_TO DO:_
Scan the records below, and wherever a line has the word "wemos", pull it out.

[SUPPLIED DATA — start]

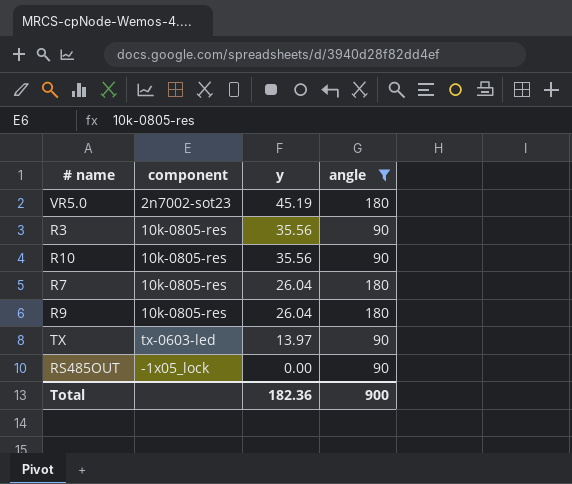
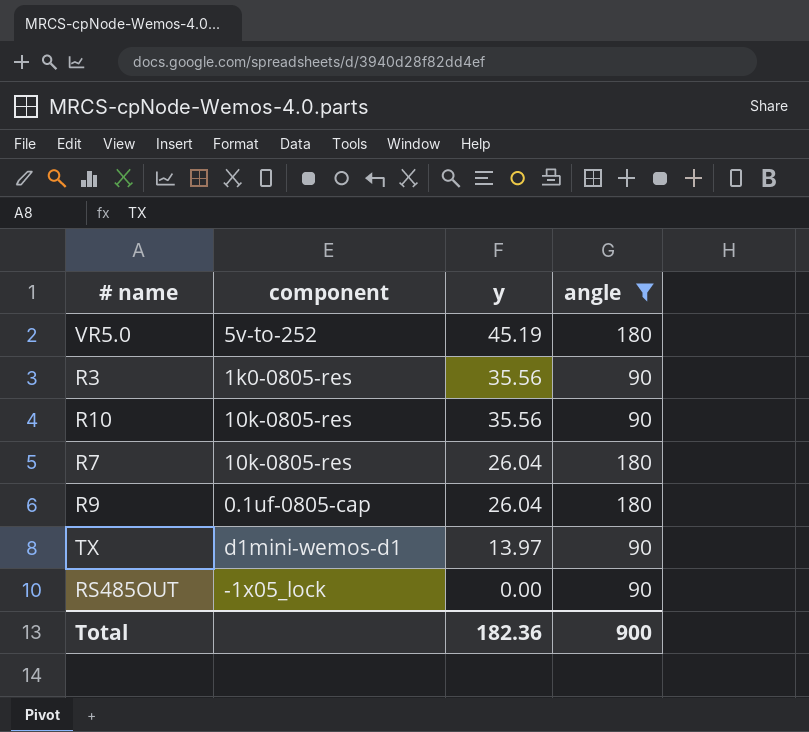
VR5.0 | component: 2n7002-sot23 -> 5v-to-252
R3 | component: 10k-0805-res -> 1k0-0805-res
R9 | component: 10k-0805-res -> 0.1uf-0805-cap
TX | component: tx-0603-led -> d1mini-wemos-d1

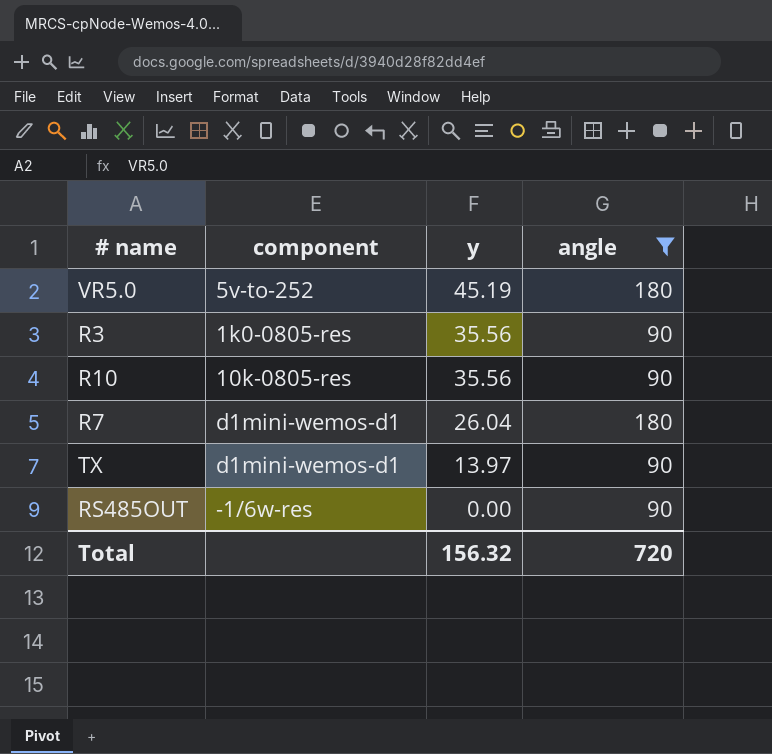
row R9: 0.1uf-0805-cap | 26.04 | 180 -> none
R7 | component: 10k-0805-res -> d1mini-wemos-d1
RS485OUT | component: -1x05_lock -> -1/6w-res
Total | y: 182.36 -> 156.32
Total | angle: 900 -> 720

[SUPPLIED DATA — finish]

_SOLUTION FOR THIS EXERCISE:_
TX | component: tx-0603-led -> d1mini-wemos-d1
R7 | component: 10k-0805-res -> d1mini-wemos-d1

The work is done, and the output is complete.